Personal Page | dr. Sophie van der Sluis
Dr. Sophie van der Sluis is Associate professor at the Department of Child and Adolescent Psychiatry, section Complex Trait Genetics, at the VU Medical Center, which is associated to Neuroscience Campus Amsterdam (NCA) and the Center for Neurogenomics and Cognitive Research (CNCR). She studied psychology, focusing on psychological methods, at the University of Amsterdam and after graduating cum laude, she obtained her PhD in 2005 on research related to working memory capacity in children with learning deficiencies.

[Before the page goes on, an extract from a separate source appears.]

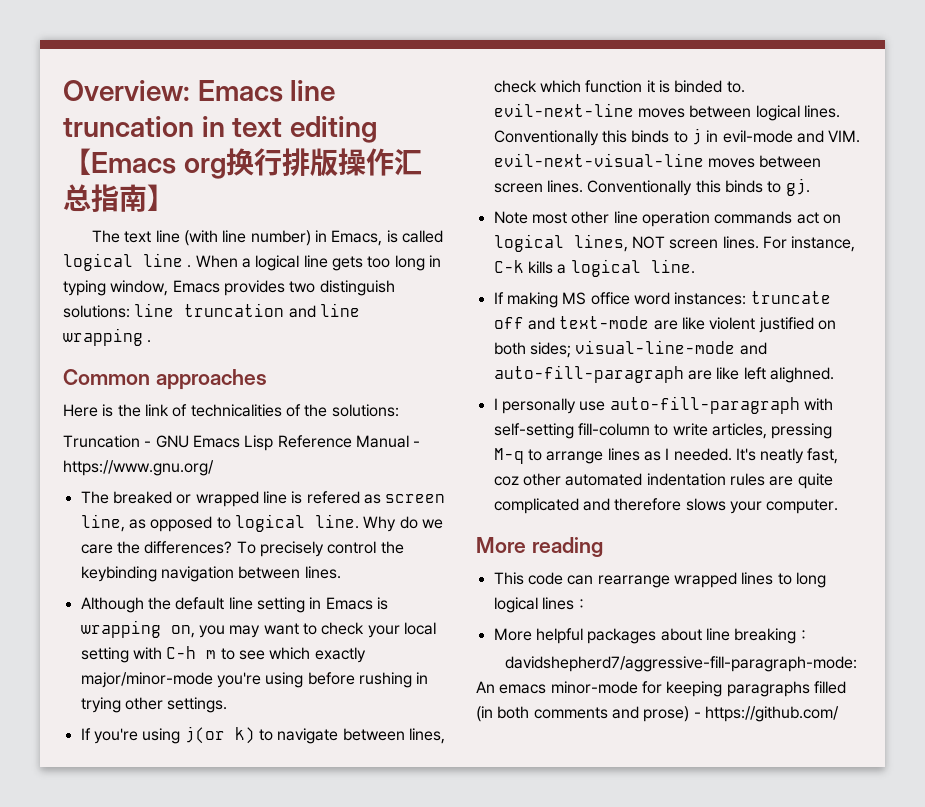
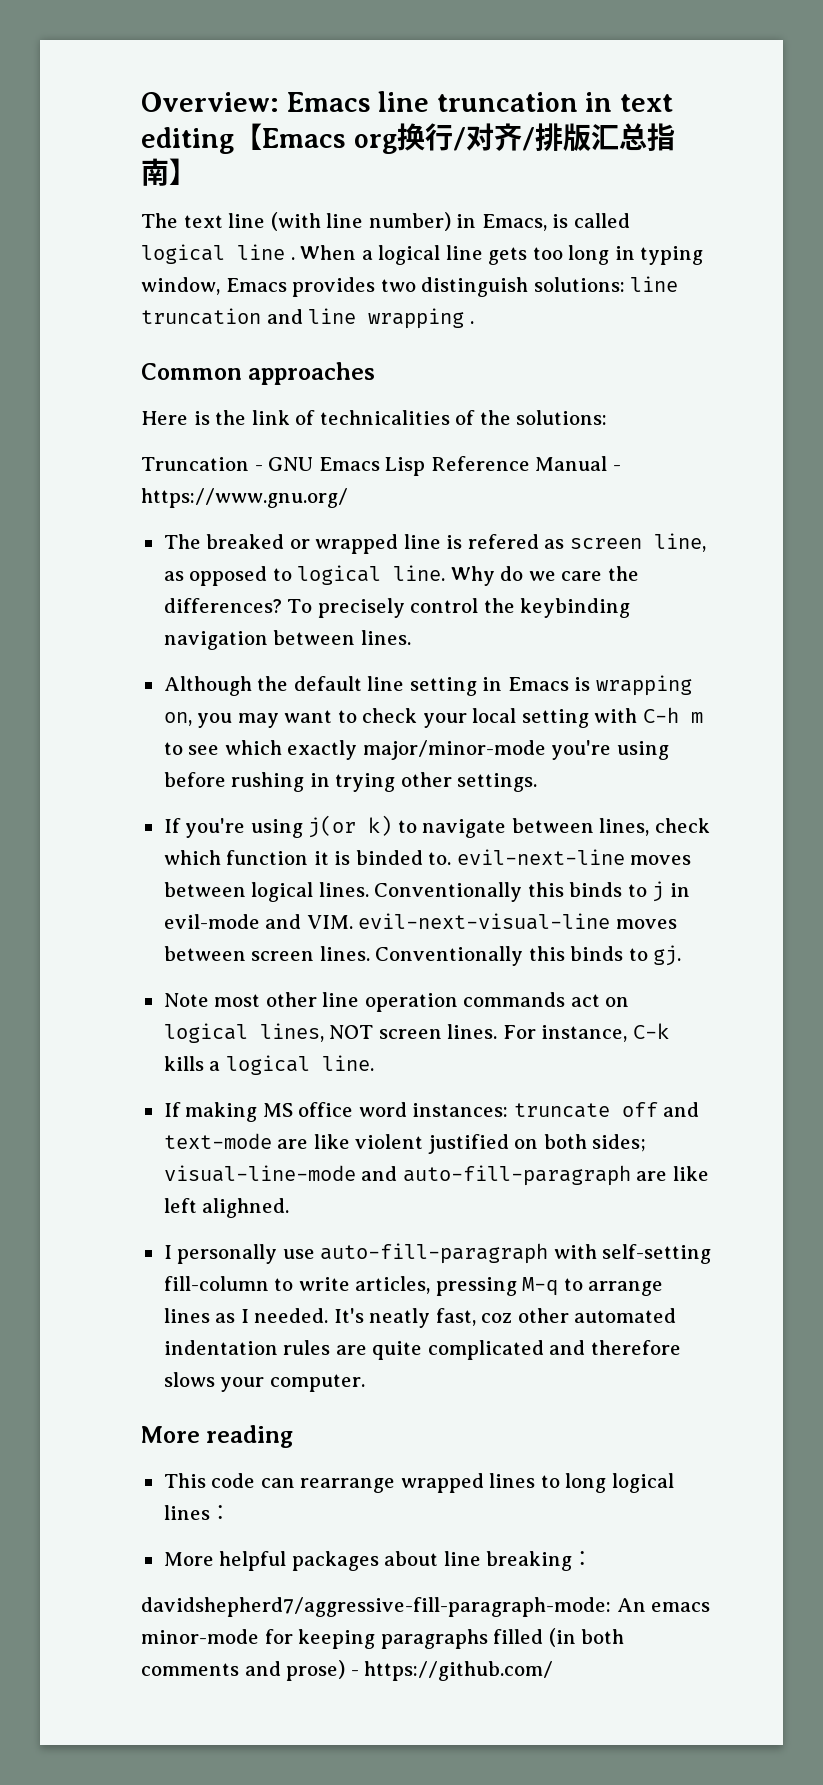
[281,148,394,176] 排版操作 -> [452,123,591,151] /对齐/排版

Between 2005 and 2009, van der Sluis worked as a post doc at the University of Amsterdam and the VU University Amsterdam. In 2009, she received a personal NWO-VENI grant, which allowed her to focus her research on psychometric issues in the context of behavioural genetics research. In 2013, she received an NWO-VIDI grant allowing her to continue this research.
Van der Sluis’ research focusses on the question how heritability estimates, and genetic association signals are affected by choices concerning the operationalization (i.e., conceptualization, measurement and modelling) of the phenotypes involved. Additionally, she is interested in the study of comorbidity, and how genetic information can be used to uncover the biology underlying comorbidity. Furthermore, she is interested in statistical challenges related to study design in the field of neuroscience.
Topics that feature prominently in her research are: uni- versus multivariate analyses, genetic heterogeneity, comorbidity, and multi-level modelling.
Within these fields, Van der Sluis closely collaborates with Prof Danielle Posthuma (VU Medical Center and VU University Amsterdam), Prof Conor Dolan (VU University), and Prof Matthijs Verhage (VU University).
#GWAS #Complex Traits #Genetic Heterogeneity #Comorbidity #Statistical Genetics
Aarts, E., Verhage, M., Heenvliet, J.V., Dolan, C.V., & van der Sluis, S. (2014). A solution to dependency: using multilevel analysis to accommodate nested data. Nat Neurosci, doi: 10.1038/nn.3648
Nagel, M. Watanabe, K., Stringer, S., Posthuma, D., & Van der Sluis, S. (2018). Item-level analyses reveal genetic heterogeneity in neuroticism. Nat Commun, doi: 10.1038/s41467-018-03242-8
Nagel, M., Jansen, P.R., Stringer, S., Watanabe, K., de Leeuw, C.A., Bryois, J., Savage, J.E., Hammerschlag, A.R., Skene, N., Muñoz-Manchado, A.B., the 23andMe Research Team, Linnarsson, S., Hjerling-Leffler, J., White, T.J.H., Tiemeier, H., Polderman, T.J.C., Sullivan, P.F., van der Sluis, S., & Posthuma, D. (2018). Meta-analysis of genome-wide association studies for neuroticism in 449,484 individuals identifies new genetic loci and pathways, Nat Genet, doi: 10.1038/s41588-018-0151-7
Romero, C., Werme, J., Jansen, P.R., Gelernter, J., Stein, M.B., Levey, D., Polimanti, R., de Leeuw, C., Posthuma, D., & van der Sluis, S. (2022). Exploring the genetic overlap between twelve psychiatric disorders. Nat Genet.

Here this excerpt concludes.